YOUR TASK: Every line in the records below that holds "Reprodukcja" must be identified and copied.

RECORDS PROVIDED:
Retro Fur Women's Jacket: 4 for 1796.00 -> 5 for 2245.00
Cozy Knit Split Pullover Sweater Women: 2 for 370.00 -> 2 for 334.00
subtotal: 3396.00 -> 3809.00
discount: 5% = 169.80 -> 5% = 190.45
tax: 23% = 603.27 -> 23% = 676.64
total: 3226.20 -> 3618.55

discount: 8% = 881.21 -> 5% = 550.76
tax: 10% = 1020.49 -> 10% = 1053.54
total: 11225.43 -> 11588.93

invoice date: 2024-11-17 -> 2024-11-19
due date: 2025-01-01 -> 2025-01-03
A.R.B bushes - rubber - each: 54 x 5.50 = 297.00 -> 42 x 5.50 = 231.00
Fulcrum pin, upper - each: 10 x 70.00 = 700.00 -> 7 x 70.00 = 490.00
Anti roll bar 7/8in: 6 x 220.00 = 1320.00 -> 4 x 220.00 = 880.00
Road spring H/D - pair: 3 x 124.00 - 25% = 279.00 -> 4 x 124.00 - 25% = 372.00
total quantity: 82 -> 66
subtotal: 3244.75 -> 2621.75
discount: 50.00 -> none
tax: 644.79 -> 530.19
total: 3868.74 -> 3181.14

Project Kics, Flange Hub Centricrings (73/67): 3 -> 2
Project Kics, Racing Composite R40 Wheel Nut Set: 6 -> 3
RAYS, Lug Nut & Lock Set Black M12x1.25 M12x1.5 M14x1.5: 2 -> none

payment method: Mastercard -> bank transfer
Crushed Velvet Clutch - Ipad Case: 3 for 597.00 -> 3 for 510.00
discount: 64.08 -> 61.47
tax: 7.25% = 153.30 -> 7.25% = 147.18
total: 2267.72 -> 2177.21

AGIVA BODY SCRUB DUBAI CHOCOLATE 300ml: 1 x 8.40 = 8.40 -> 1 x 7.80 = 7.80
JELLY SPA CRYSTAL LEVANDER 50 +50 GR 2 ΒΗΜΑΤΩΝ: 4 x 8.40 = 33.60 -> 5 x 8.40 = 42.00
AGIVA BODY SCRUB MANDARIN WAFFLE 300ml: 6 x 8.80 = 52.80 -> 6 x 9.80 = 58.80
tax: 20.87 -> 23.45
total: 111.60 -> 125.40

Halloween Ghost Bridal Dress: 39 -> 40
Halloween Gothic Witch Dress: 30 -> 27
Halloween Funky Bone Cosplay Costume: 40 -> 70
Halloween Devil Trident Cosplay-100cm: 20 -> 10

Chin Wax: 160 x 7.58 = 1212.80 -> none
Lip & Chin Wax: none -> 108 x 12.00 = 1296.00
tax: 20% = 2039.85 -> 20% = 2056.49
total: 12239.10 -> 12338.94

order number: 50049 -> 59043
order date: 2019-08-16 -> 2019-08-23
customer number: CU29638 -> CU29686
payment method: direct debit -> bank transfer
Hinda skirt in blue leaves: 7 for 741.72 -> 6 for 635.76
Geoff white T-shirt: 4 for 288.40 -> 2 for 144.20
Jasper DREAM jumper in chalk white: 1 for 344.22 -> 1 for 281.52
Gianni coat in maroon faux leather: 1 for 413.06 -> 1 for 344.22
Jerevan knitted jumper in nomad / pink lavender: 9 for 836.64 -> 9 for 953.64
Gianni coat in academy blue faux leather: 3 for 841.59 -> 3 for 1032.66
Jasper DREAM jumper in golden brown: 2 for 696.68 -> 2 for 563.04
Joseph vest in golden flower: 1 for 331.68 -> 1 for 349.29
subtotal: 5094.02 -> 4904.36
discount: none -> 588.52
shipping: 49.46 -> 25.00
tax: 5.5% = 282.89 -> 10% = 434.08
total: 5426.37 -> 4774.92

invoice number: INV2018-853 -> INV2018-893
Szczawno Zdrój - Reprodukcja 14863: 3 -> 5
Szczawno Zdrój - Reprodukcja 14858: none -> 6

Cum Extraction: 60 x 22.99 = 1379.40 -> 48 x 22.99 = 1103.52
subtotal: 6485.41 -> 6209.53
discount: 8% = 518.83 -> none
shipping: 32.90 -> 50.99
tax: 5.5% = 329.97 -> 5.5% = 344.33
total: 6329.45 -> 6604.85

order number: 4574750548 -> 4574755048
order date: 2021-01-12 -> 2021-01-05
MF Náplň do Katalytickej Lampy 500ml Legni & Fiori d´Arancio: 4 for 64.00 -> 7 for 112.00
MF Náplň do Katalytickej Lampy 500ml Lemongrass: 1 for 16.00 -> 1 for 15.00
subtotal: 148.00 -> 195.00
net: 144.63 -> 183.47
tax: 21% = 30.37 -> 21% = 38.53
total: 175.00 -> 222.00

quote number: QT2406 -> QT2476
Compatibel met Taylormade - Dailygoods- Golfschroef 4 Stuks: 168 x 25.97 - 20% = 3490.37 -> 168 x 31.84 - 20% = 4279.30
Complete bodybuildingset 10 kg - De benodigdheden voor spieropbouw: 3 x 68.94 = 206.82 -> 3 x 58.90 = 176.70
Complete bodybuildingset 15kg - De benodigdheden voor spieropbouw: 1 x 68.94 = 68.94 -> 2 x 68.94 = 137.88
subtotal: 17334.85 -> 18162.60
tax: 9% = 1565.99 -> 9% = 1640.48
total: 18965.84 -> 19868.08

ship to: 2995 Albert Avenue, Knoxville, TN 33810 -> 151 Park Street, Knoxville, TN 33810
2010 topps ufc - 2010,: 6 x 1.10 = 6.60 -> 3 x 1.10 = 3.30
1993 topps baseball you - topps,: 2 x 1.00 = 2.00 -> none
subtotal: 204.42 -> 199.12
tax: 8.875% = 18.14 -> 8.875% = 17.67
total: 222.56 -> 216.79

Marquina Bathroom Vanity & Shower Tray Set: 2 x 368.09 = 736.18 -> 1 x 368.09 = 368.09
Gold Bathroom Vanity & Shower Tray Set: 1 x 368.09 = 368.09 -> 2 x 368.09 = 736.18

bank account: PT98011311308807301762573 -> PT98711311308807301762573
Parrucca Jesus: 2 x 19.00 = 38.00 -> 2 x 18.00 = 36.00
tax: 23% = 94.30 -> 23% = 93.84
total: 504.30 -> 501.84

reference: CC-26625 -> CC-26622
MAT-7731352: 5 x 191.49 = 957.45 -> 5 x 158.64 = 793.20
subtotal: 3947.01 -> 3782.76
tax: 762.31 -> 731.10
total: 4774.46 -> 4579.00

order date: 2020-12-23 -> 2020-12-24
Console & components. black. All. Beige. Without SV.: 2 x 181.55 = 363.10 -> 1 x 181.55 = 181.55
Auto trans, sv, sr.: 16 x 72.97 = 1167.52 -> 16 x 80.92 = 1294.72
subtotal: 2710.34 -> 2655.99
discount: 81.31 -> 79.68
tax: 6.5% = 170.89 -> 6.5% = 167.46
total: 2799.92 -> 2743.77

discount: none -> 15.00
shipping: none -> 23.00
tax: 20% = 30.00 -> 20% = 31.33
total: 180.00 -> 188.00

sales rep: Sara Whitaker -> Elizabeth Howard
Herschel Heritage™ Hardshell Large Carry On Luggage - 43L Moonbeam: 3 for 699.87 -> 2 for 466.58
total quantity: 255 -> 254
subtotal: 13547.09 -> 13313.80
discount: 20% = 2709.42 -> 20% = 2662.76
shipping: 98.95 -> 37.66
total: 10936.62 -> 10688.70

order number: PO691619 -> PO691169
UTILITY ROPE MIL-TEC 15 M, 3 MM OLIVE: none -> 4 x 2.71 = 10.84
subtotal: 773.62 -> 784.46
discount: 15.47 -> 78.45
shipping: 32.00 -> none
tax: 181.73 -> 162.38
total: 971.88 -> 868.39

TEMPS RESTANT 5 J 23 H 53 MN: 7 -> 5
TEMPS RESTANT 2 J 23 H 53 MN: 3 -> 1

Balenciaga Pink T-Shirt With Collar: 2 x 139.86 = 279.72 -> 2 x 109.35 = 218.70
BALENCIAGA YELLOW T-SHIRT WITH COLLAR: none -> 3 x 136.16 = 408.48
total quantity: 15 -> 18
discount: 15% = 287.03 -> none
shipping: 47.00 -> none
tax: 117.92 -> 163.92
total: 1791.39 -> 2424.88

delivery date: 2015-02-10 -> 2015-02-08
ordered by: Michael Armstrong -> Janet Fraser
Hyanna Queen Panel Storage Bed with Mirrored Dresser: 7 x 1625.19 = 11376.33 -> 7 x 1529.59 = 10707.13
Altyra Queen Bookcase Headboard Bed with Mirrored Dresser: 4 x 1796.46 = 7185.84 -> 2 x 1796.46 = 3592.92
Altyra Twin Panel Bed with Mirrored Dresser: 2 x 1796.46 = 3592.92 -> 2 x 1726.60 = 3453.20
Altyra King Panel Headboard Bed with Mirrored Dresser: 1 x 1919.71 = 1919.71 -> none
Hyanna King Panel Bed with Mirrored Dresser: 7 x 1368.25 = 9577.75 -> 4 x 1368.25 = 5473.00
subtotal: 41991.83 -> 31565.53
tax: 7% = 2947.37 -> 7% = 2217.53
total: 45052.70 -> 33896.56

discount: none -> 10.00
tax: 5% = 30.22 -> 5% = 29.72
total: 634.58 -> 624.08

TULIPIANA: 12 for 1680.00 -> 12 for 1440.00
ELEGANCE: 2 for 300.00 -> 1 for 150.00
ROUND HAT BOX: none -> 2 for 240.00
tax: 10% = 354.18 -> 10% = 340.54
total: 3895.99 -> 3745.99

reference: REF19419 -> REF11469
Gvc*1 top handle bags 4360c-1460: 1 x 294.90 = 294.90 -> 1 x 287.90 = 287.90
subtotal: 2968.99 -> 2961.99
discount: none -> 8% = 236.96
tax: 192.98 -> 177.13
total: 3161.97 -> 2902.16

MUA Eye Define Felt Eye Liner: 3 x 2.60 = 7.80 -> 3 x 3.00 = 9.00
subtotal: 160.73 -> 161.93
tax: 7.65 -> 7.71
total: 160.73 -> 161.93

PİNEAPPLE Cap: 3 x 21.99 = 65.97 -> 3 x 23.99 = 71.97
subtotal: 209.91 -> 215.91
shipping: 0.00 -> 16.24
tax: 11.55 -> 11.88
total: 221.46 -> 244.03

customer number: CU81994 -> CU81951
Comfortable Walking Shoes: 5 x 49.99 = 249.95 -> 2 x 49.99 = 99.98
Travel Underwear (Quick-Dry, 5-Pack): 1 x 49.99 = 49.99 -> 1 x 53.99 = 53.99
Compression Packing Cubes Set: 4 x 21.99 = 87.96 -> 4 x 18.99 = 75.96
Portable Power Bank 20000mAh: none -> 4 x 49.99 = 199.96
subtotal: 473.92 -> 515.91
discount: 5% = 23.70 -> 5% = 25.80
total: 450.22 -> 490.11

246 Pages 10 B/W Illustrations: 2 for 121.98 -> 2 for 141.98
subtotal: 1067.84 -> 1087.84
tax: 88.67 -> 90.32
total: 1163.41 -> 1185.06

EXERCISE RESULT:
Szczawno Zdrój - Reprodukcja 14863: 3 -> 5
Szczawno Zdrój - Reprodukcja 14858: none -> 6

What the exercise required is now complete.